(User interface change data)
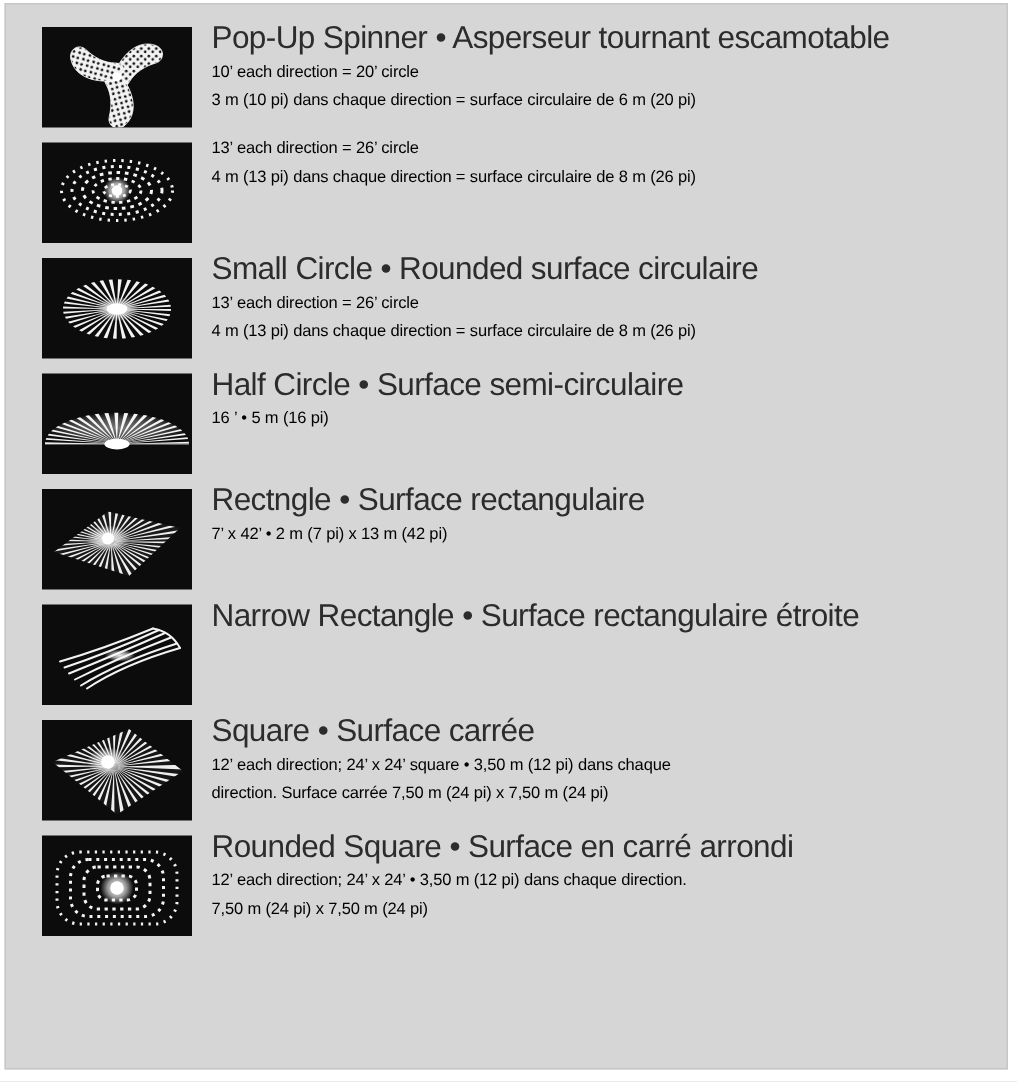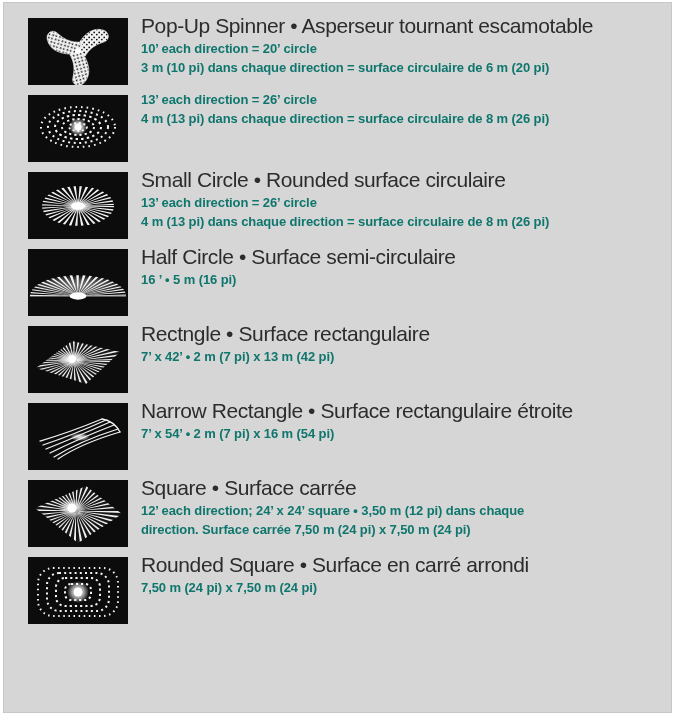--- a/index.html
+++ b/index.html
@@ -24,9 +24,8 @@
     white-space:nowrap;margin-bottom:1px;
   }
   .desc{
-    font-size:13px;line-height:19px;color:#0f766e;letter-spacing:-0.1px;
+    font-size:11px;line-height:19px;color:#000000;letter-spacing:-0.1px;
     white-space:nowrap;
-    font-weight:bold;
   }
   .desc:empty{display:none;}
 </style>

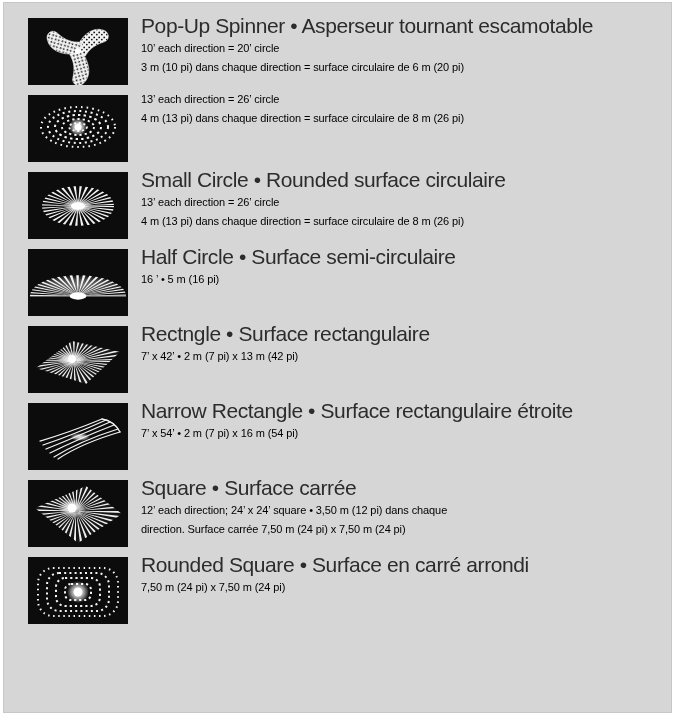--- a/index.html
+++ b/index.html
@@ -170,7 +170,6 @@
     </div>
     <div class="info">
       <div class="title">Narrow Rectangle • Surface rectangulaire étroite</div>
-      <div class="desc">7’ x 54’  •  2 m (7 pi) x 16 m (54 pi)</div>
 
     </div>
   </div>

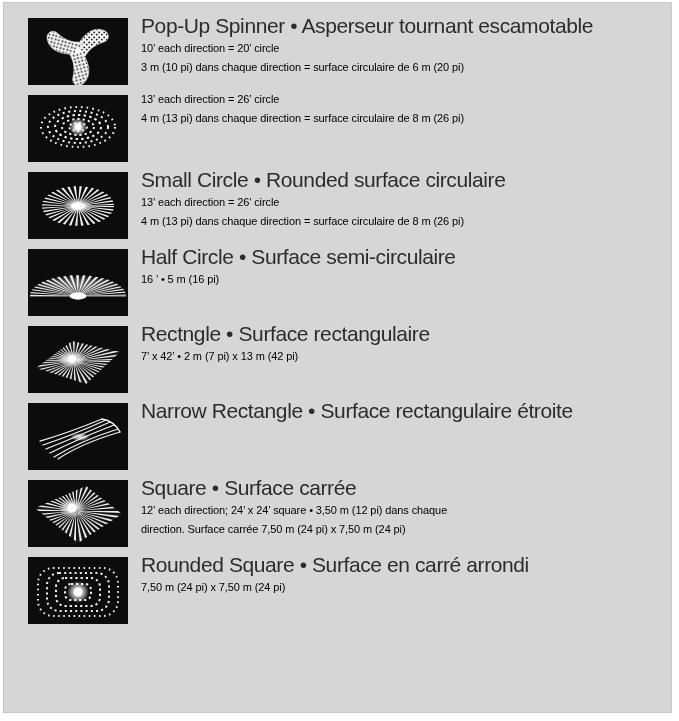--- a/index.html
+++ b/index.html
@@ -210,6 +210,7 @@
     </div>
     <div class="info">
       <div class="title">Rounded Square • Surface en carré arrondi</div>
+      <div class="desc">12’ each direction; 24’ x 24’  •  3,50 m (12 pi) dans chaque direction.</div>
       <div class="desc">7,50 m (24 pi) x 7,50 m (24 pi)</div>
     </div>
   </div>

# Required work:
Each line above with the string "class" should be reported in full.

# Written answer:
     <div class="info">
       <div class="title">Narrow Rectangle • Surface rectangulaire étroite</div>
-      <div class="desc">7’ x 54’  •  2 m (7 pi) x 16 m (54 pi)</div>
     <div class="info">
       <div class="title">Rounded Square • Surface en carré arrondi</div>
+      <div class="desc">12’ each direction; 24’ x 24’  •  3,50 m (12 pi) dans chaque direction.</div>
       <div class="desc">7,50 m (24 pi) x 7,50 m (24 pi)</div>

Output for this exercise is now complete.